Até agosto de 2012, o DF possuía o metro quadrado mais caro de Brasil. Dados da Fipe/Zap (2012), primeiro indicador que acompanha os preços de venda e locação de imóveis em sete capitais brasileiras: Belo Horizonte, Fortaleza, Recife, Rio de Janeiro, Salvador e São Paulo e o Distrito Federal. Para a construção do índice a Fipe considera apenas os anúncios de apartamentos e leva em conta a localização (bairro), o número de dormitórios e a área útil (FIPE, 2011).

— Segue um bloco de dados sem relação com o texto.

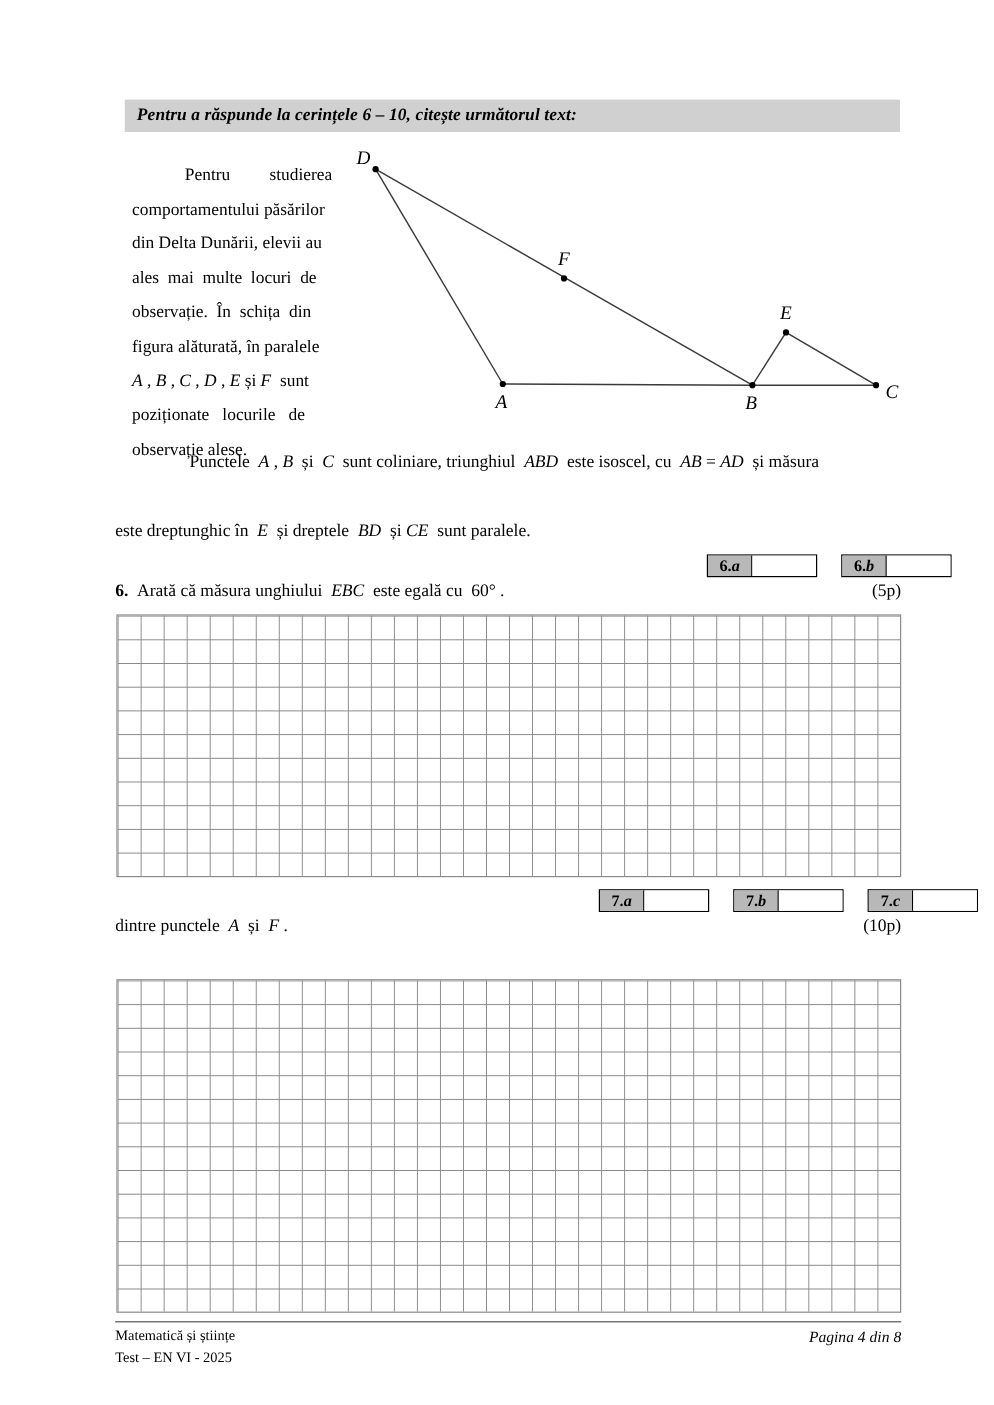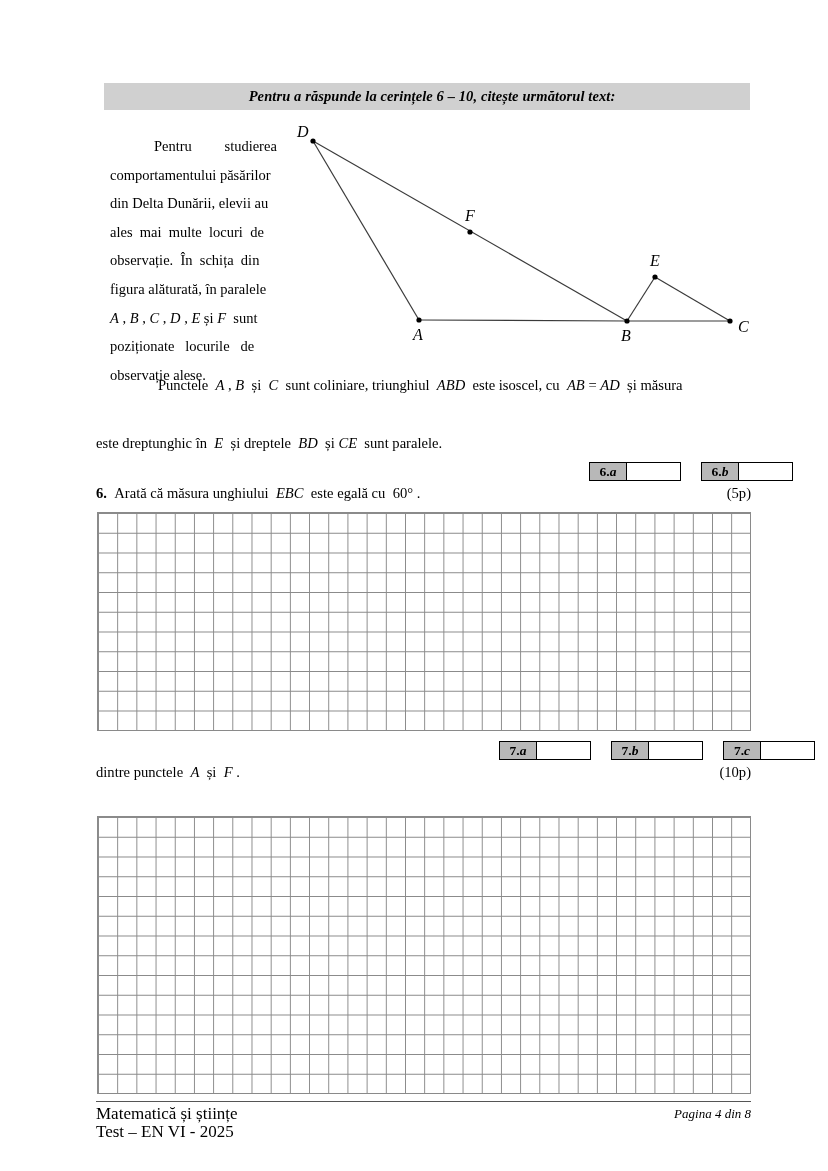"Pentru a răspunde la cerințele" .header-band { justify-content: center -> none }
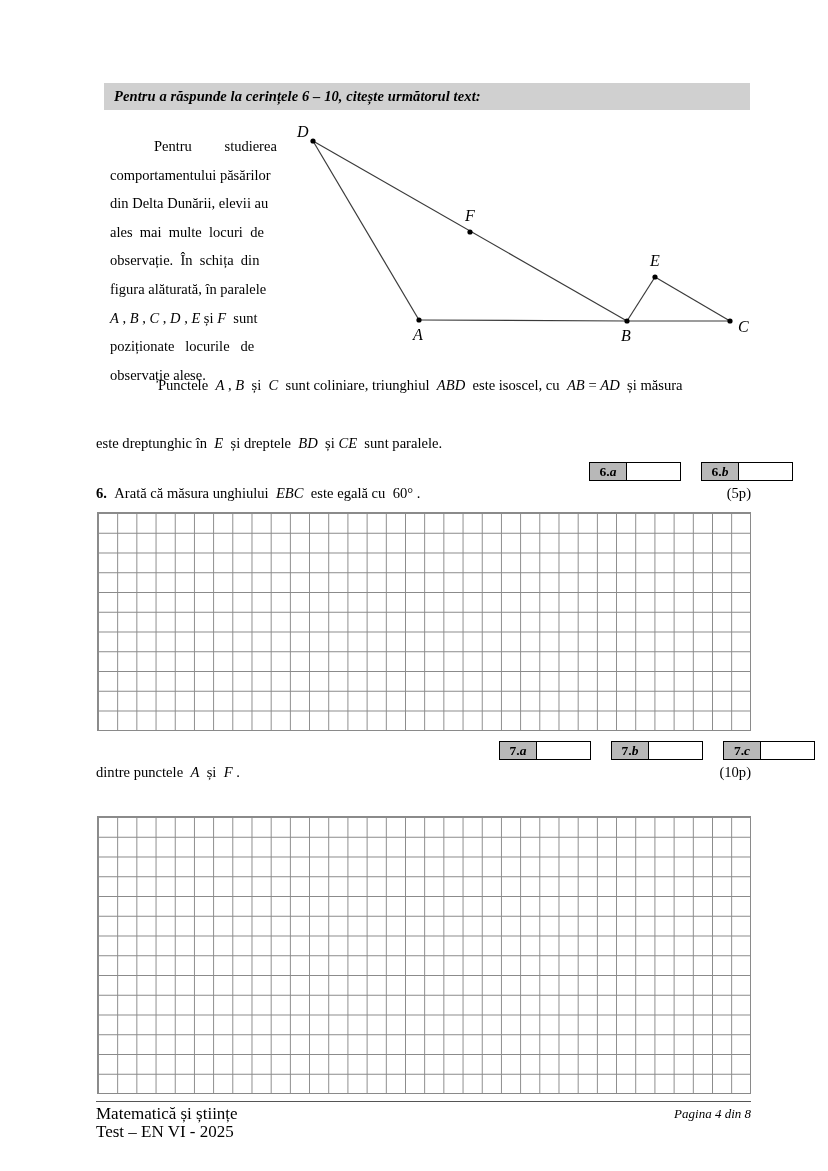"Matematică și științe" .footer-left { font-size: 17px -> 12px }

Assim, os resultados expostos pelo índice Fipe Zap reforçam o entendimento de que as reformas institucionais empreendidas vão na direção de tornar as terras públicas e privadas no DF reservas de alto valor e fontes proeminentes de especulação imobiliária, reforçando-se a segregação socioespacial.

Segue abaixo a Tabela 1, com o preço do metro quadrado por cidade analisada pelo Fipe/Zap. UF Valores em Agosto/2012 Distrito Federal R$ 8.254 Rio de Janeiro R$ 7.991 Média Nacional R$ 6.594 São Paulo R$ 6.448 Recife R$ 5.288 Belo Horizonte R$ 4.872 Fortaleza R$ 4.518 Salvador R$ 3.618

Tabela 1 – Preço do metro quadrado por cidade (Ago./2012)

Esse processo mercantil na construção da cidade, ressaltado por Bassul (1998) e Viana (2008), explica a modelagem de arranjos que apenas perpetuaram ou reforçaram a tendência de segregação social, desde a expulsão dos operários para a realização do espaço como mercadoria sob a necessária preservação do Plano Piloto, até as mudanças de destinação de áreas patrocinadas por interesses privados não raramente ilegítimos e em detrimento do interesse coletivo, provocando perdas sociais e ambientais para toda a comunidade (HONORATO, 2008; DAMIANI, 2003; BASSUL, 1998, GOUVÊA, 1988).